__Data for this exercise__.
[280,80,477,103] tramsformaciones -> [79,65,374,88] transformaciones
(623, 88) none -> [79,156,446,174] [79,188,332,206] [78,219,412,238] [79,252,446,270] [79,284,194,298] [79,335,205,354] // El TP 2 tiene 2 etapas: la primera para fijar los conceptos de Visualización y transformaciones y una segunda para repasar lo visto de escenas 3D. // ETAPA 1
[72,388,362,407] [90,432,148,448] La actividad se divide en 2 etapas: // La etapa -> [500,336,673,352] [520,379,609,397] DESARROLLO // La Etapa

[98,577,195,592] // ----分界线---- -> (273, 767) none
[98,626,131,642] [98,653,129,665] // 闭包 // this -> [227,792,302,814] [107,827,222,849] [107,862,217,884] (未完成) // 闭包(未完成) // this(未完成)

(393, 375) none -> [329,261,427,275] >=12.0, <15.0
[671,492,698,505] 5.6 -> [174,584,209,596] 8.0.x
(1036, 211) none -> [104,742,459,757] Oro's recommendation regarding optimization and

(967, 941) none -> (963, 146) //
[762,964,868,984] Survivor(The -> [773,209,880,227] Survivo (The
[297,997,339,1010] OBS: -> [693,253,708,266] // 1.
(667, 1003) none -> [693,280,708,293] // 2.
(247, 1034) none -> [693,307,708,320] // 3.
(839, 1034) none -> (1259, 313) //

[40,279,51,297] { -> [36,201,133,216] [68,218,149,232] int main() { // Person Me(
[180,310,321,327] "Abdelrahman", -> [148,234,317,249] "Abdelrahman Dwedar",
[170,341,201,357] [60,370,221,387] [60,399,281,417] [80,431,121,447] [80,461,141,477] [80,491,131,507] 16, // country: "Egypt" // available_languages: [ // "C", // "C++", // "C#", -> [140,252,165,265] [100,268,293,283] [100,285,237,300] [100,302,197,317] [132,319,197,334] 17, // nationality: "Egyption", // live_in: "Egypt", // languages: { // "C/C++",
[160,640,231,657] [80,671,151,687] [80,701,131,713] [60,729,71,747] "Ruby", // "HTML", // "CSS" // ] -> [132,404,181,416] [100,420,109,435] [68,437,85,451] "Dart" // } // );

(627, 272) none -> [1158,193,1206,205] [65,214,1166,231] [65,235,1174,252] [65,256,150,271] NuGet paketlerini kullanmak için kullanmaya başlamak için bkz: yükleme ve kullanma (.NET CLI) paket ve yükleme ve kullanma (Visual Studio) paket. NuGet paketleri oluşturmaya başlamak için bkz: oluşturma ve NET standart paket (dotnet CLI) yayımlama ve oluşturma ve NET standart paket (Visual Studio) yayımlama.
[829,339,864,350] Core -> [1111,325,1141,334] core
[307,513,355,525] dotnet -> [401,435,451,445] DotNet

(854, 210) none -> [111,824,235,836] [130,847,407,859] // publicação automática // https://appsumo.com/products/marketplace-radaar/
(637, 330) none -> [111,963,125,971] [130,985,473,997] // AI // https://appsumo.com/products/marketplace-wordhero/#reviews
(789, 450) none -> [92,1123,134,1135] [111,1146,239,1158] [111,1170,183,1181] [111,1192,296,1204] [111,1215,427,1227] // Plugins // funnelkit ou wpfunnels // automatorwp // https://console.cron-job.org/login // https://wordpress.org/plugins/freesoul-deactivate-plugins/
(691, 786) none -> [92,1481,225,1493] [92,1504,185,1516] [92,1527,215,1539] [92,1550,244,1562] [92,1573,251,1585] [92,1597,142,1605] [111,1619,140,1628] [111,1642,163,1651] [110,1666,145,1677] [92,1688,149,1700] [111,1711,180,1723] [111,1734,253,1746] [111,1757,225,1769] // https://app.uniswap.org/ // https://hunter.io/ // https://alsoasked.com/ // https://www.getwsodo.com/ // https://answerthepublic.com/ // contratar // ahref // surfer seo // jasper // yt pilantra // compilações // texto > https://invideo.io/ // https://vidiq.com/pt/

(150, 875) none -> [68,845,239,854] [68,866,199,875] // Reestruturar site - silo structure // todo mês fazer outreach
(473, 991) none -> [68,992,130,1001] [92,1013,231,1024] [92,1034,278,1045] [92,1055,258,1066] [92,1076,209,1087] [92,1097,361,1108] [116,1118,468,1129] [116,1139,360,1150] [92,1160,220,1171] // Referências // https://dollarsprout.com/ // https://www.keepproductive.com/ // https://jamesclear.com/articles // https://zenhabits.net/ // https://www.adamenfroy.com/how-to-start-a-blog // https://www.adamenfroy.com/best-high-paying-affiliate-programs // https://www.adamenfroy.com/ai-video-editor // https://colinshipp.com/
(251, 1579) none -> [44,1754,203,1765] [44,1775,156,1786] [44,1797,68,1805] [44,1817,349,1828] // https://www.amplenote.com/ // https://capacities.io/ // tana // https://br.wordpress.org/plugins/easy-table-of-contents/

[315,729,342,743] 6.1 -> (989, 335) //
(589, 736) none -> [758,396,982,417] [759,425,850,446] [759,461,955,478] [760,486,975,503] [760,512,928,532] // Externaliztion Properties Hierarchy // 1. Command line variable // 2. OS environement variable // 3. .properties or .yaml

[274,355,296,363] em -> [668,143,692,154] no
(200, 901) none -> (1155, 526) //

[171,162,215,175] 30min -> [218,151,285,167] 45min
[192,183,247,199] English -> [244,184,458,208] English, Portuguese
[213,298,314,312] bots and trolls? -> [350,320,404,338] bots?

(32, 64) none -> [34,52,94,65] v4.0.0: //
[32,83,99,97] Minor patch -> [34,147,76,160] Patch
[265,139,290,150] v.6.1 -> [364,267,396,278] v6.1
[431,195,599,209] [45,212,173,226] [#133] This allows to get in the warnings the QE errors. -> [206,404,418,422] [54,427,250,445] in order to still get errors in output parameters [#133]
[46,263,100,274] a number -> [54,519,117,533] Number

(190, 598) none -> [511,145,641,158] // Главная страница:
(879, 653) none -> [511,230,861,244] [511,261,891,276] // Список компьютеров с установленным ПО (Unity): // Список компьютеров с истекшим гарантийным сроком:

__What is being asked__. The required answer is the exact run of lines above starting at the line with "(200, 901) none -> (1155, 526) //" and ending at the line with "(190, 598) none", with both ends present.

__Exercise solution__.
(200, 901) none -> (1155, 526) //

[171,162,215,175] 30min -> [218,151,285,167] 45min
[192,183,247,199] English -> [244,184,458,208] English, Portuguese
[213,298,314,312] bots and trolls? -> [350,320,404,338] bots?

(32, 64) none -> [34,52,94,65] v4.0.0: //
[32,83,99,97] Minor patch -> [34,147,76,160] Patch
[265,139,290,150] v.6.1 -> [364,267,396,278] v6.1
[431,195,599,209] [45,212,173,226] [#133] This allows to get in the warnings the QE errors. -> [206,404,418,422] [54,427,250,445] in order to still get errors in output parameters [#133]
[46,263,100,274] a number -> [54,519,117,533] Number

(190, 598) none -> [511,145,641,158] // Главная страница:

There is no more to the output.